EXERCISE INPUT ▸
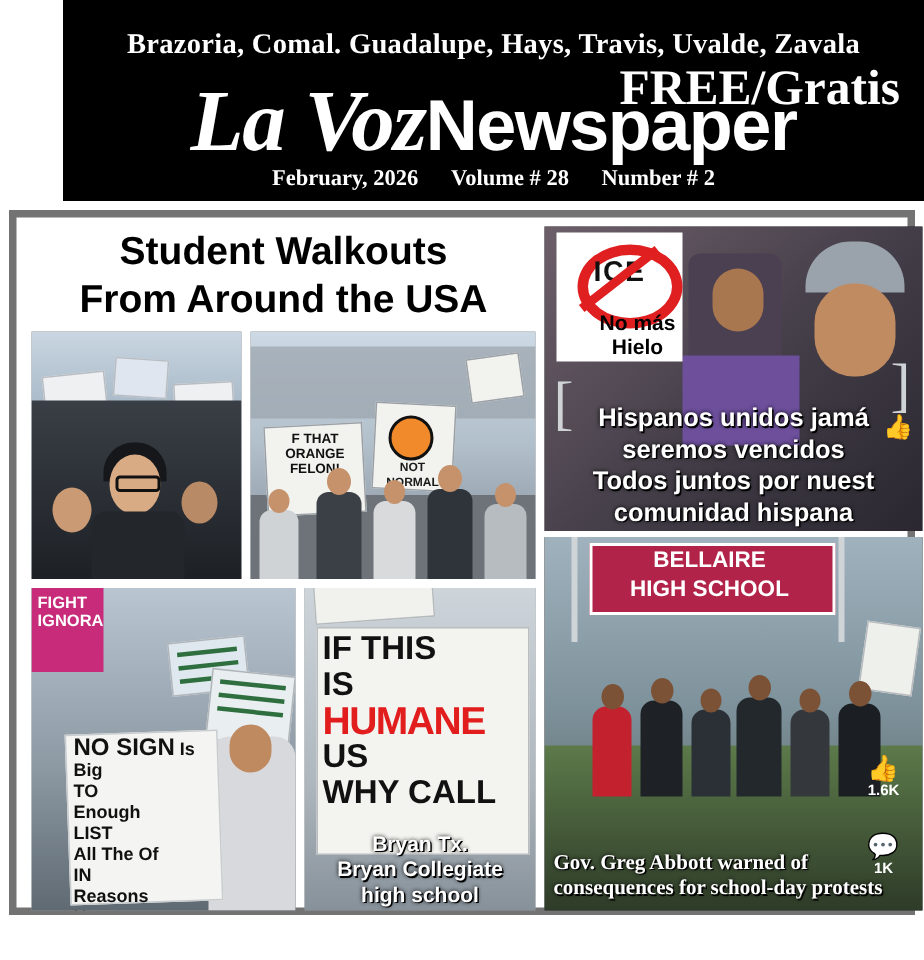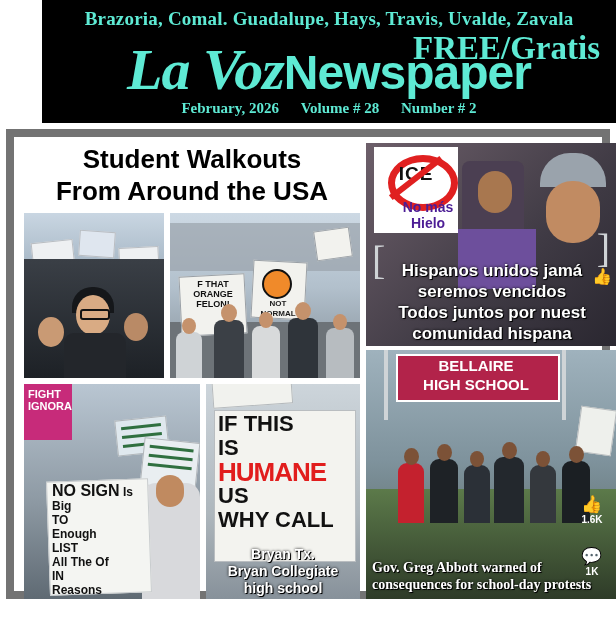--- a/index.html
+++ b/index.html
@@ -16,22 +16,22 @@
   .page {
     position: relative;
     width: 616px;
     height: 640px;
     background: #ffffff;
   }
 
   
   .masthead {
     background: #000000;
-    color: #5eead4;
-    padding: 8px 10px 6px 10px;
+    color: #ffffff;
+    padding: 19px 10px 6px 10px;
     text-align: center;
     margin-left: 42px;
   }
   .counties {
     font-family: "Liberation Serif", serif;
     font-weight: bold;
     font-size: 19px;
     letter-spacing: 0.2px;
     margin-bottom: 2px;
     white-space: nowrap;
@@ -75,21 +75,21 @@
     font-family: "Liberation Serif", serif;
     font-weight: bold;
     font-size: 15px;
     margin-top: 6px;
   }
   .issue-line span { margin: 0 9px; }
 
   
   .frame {
     margin: 6px 6px 6px 6px;
-    border: 8px solid #737373;
+    border: 5px solid #737373;
     padding: 4px;
     height: 470px;
     box-sizing: border-box;
     position: relative;
     background: #ffffff;
   }
   .grid {
     position: relative;
     width: 100%;
     height: 100%;
@@ -162,21 +162,21 @@
   .p2 .h4 { left:125px; bottom:58px; width:16px; height:18px;}
   .p2 .h5 { left:163px; bottom:48px; width:14px; height:16px;}
 
   
   .p3 { left: 348px; top: 2px; width: 252px; height: 203px; background:#1b1b1b; }
   .p3 .bgl { position:absolute; inset:0; background:linear-gradient(135deg,#6d5f6a,#3f3a44 60%,#2a2730); }
   .p3 .icebox { position:absolute; left:8px; top:4px; width:84px; height:86px; background:#ffffff; }
   .p3 .icecircle { position:absolute; left:14px; top:8px; width:56px; height:42px; border:7px solid #e02020; border-radius:50%; }
   .p3 .icetext { position:absolute; left:14px; top:16px; width:56px; text-align:center; font-family:"Liberation Sans",sans-serif; font-weight:bold; font-size:19px; color:#111; letter-spacing:1px;}
   .p3 .slash { position:absolute; left:10px; top:28px; width:64px; height:6px; background:#e02020; transform:rotate(-38deg); }
-  .p3 .nomas { position:absolute; left:0; top:52px; width:108px; text-align:center; font-family:"Liberation Sans",sans-serif; font-weight:bold; font-size:14px; line-height:16px; color:#4c1d95;}
+  .p3 .nomas { position:absolute; left:0; top:52px; width:108px; text-align:center; font-family:"Liberation Sans",sans-serif; font-weight:bold; font-size:14px; line-height:16px; color:#000000;}
   .p3 .beanie { position:absolute; right:12px; top:10px; width:66px; height:34px; background:#9aa3ac; border-radius:30px 30px 0 0;}
   .p3 .wface { position:absolute; right:18px; top:38px; width:54px; height:62px; border-radius:26px; background:#c18b62;}
   .p3 .whair { position:absolute; right:6px; top:44px; width:78px; height:84px; background:#2b1d16; border-radius:34px; z-index:-1;}
   .p3 .mid { position:absolute; left:96px; top:18px; width:62px; height:110px; background:#4b3f52; border-radius:8px;}
   .p3 .midface { position:absolute; left:112px; top:28px; width:34px; height:42px; border-radius:18px; background:#a8774f;}
   .p3 .purple { position:absolute; left:92px; top:86px; width:78px; height:60px; background:#6d4f9c;}
   .p3 .quote1 { position:absolute; left:6px; bottom:70px; font-family:"Liberation Serif",serif; color:#cfd3d6; font-size:40px; line-height:30px;}
   .p3 .quote2 { position:absolute; right:8px; bottom:82px; font-family:"Liberation Serif",serif; color:#cfd3d6; font-size:40px; line-height:30px;}
   .p3 .caption {
     position:absolute; left:0; right:0; bottom:2px;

WORK REQUIRED ▸ Where does the string "bottom" appear in the records above? Return every line that holds it.

WRITTEN ANSWER ▸
     margin-bottom: 2px;
   .p2 .h4 { left:125px; bottom:58px; width:16px; height:18px;}
   .p2 .h5 { left:163px; bottom:48px; width:14px; height:16px;}
   .p3 .quote1 { position:absolute; left:6px; bottom:70px; font-family:"Liberation Serif",serif; color:#cfd3d6; font-size:40px; line-height:30px;}
   .p3 .quote2 { position:absolute; right:8px; bottom:82px; font-family:"Liberation Serif",serif; color:#cfd3d6; font-size:40px; line-height:30px;}
     position:absolute; left:0; right:0; bottom:2px;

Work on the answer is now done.